Given data ::
= Beginning of Section =

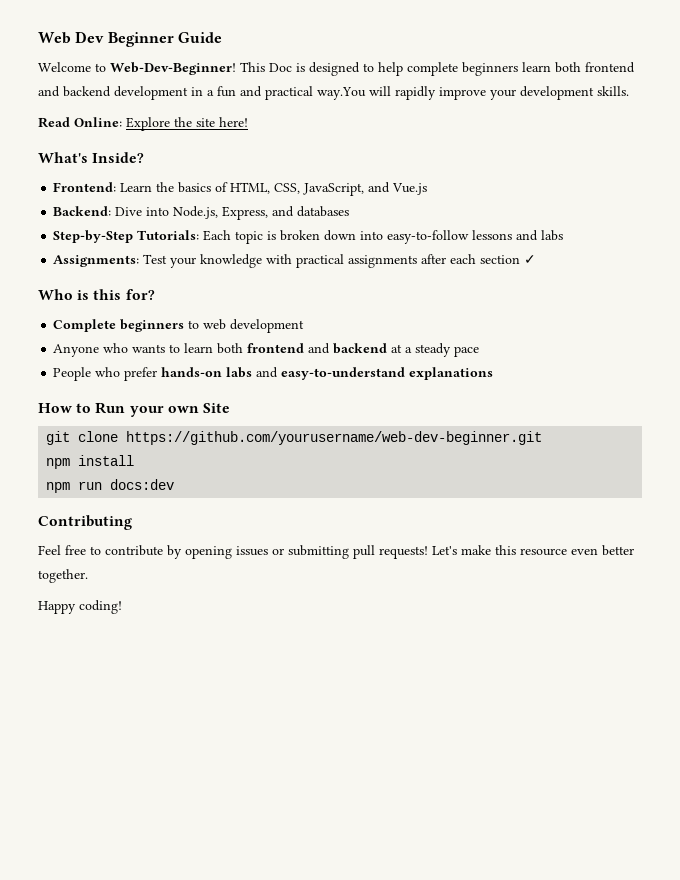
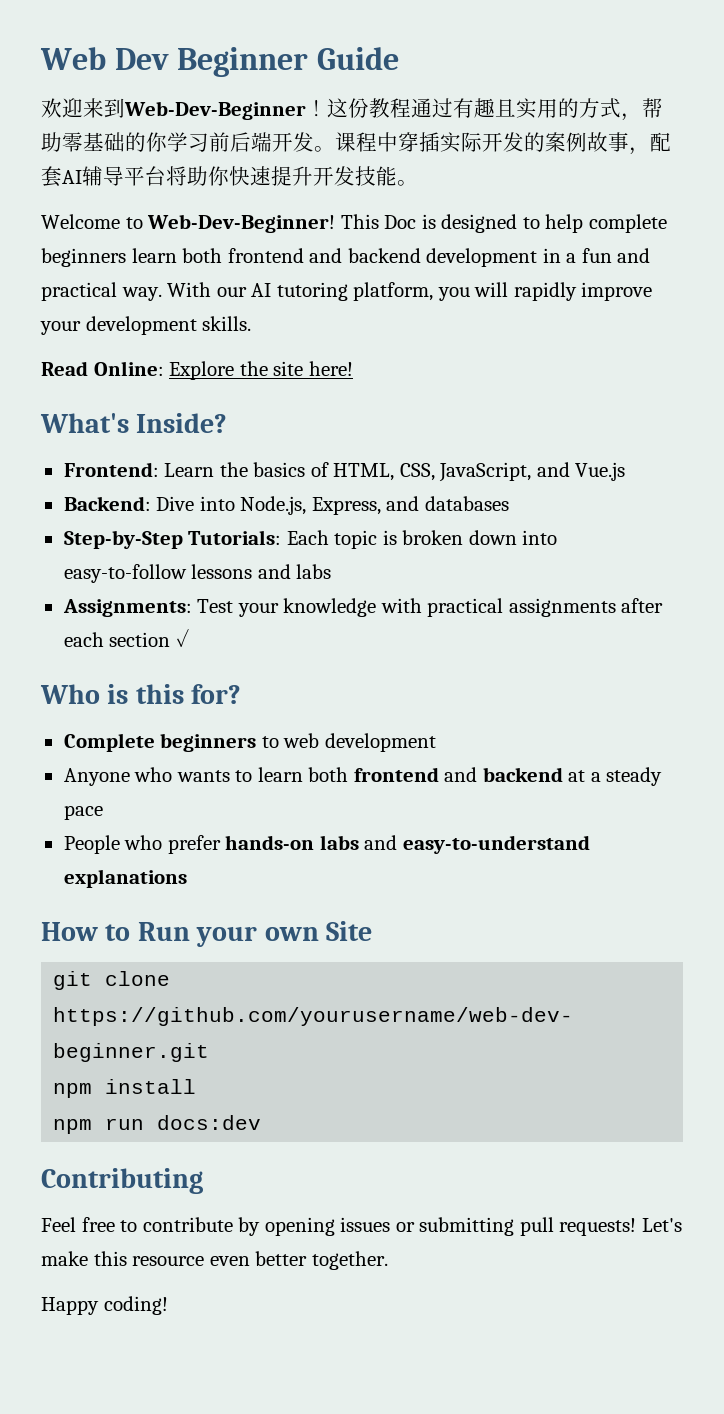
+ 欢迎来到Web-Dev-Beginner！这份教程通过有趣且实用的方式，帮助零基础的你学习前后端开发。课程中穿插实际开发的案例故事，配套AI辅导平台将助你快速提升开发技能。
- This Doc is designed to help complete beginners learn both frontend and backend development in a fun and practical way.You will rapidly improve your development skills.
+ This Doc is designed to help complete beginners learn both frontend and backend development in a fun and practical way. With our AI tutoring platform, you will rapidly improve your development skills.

= End of Section =
= Beginning of Section =

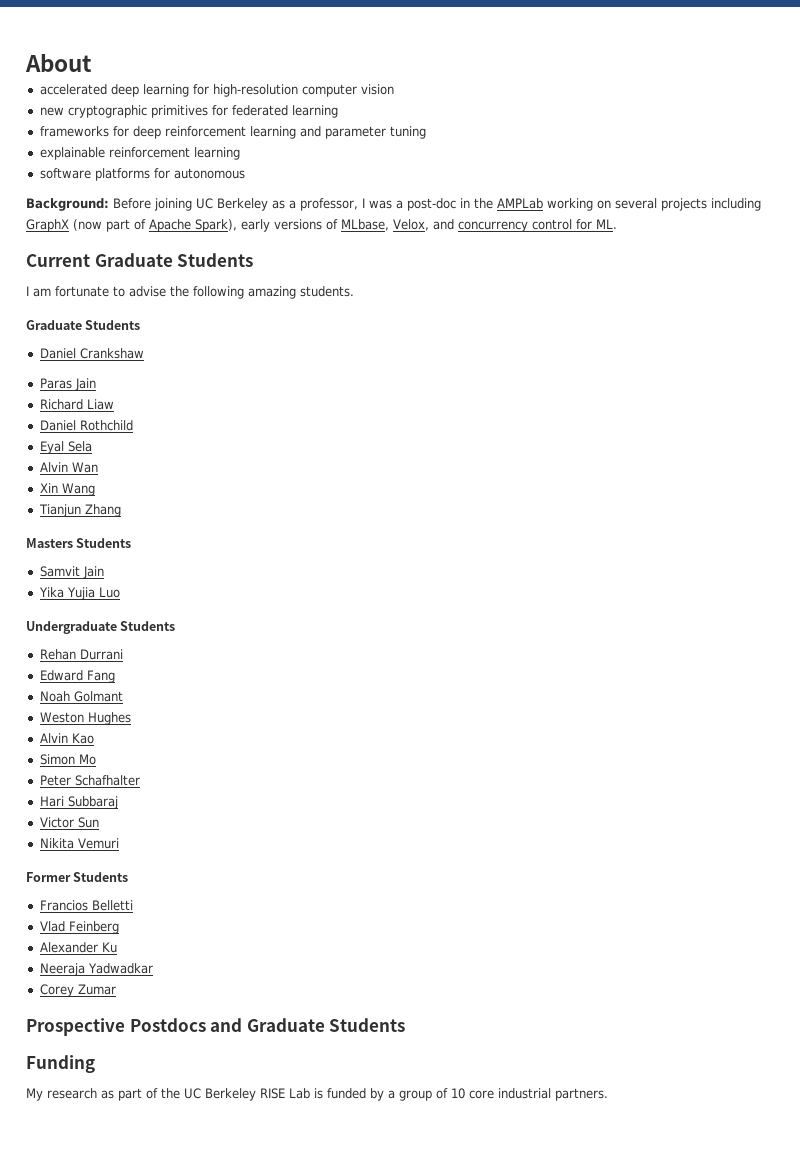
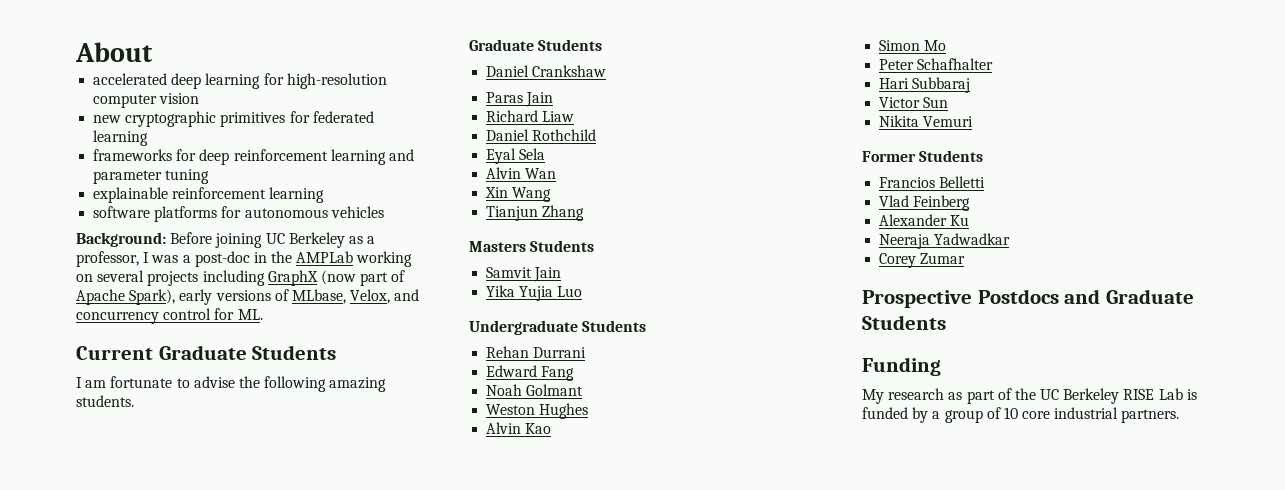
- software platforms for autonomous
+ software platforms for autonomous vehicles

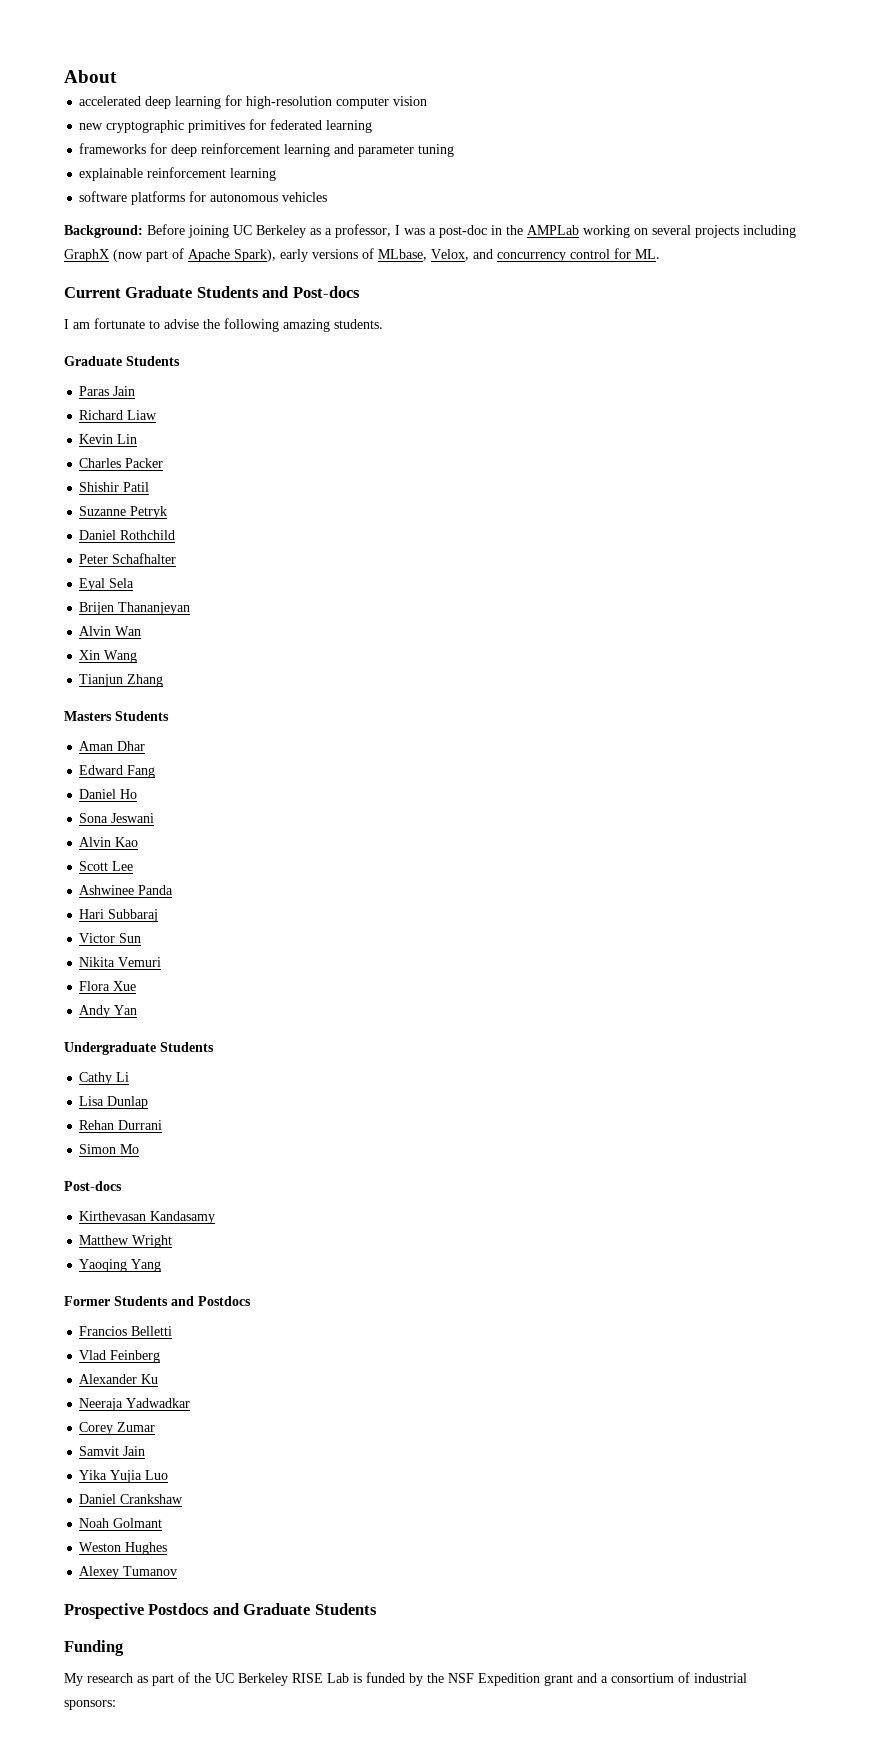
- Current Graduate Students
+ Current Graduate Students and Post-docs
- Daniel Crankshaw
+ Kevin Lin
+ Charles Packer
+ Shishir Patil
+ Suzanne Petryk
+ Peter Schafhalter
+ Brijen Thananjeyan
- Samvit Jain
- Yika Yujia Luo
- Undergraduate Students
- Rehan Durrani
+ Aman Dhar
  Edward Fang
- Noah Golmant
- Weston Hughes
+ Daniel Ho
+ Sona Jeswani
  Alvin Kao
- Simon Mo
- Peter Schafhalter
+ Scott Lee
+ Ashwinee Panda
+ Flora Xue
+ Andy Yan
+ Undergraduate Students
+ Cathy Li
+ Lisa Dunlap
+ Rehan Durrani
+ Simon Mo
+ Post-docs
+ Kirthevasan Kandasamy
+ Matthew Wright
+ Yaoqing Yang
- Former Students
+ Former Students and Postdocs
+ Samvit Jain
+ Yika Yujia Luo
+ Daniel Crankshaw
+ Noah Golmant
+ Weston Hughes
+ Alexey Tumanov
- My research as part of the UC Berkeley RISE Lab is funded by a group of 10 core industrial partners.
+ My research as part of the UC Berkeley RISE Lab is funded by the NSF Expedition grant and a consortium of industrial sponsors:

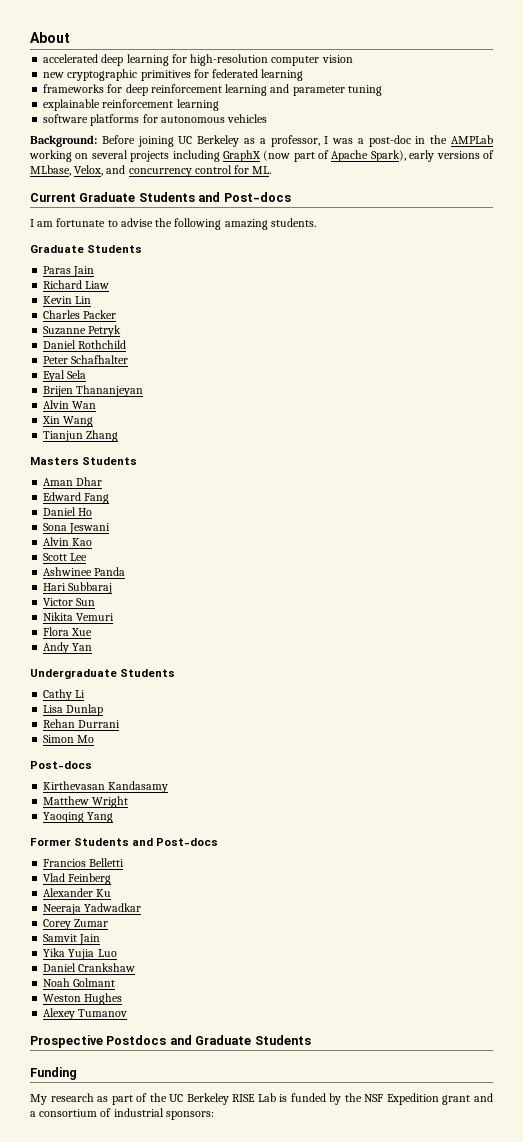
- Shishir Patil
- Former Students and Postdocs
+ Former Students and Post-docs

= End of Section =

Assignment ::
Go back to the listing above. Copy word for word the lines from the one with "- Former Students and Postdocs" through the one with "Former Students and Post-docs", and nothing more.

Response below ::
- Former Students and Postdocs
+ Former Students and Post-docs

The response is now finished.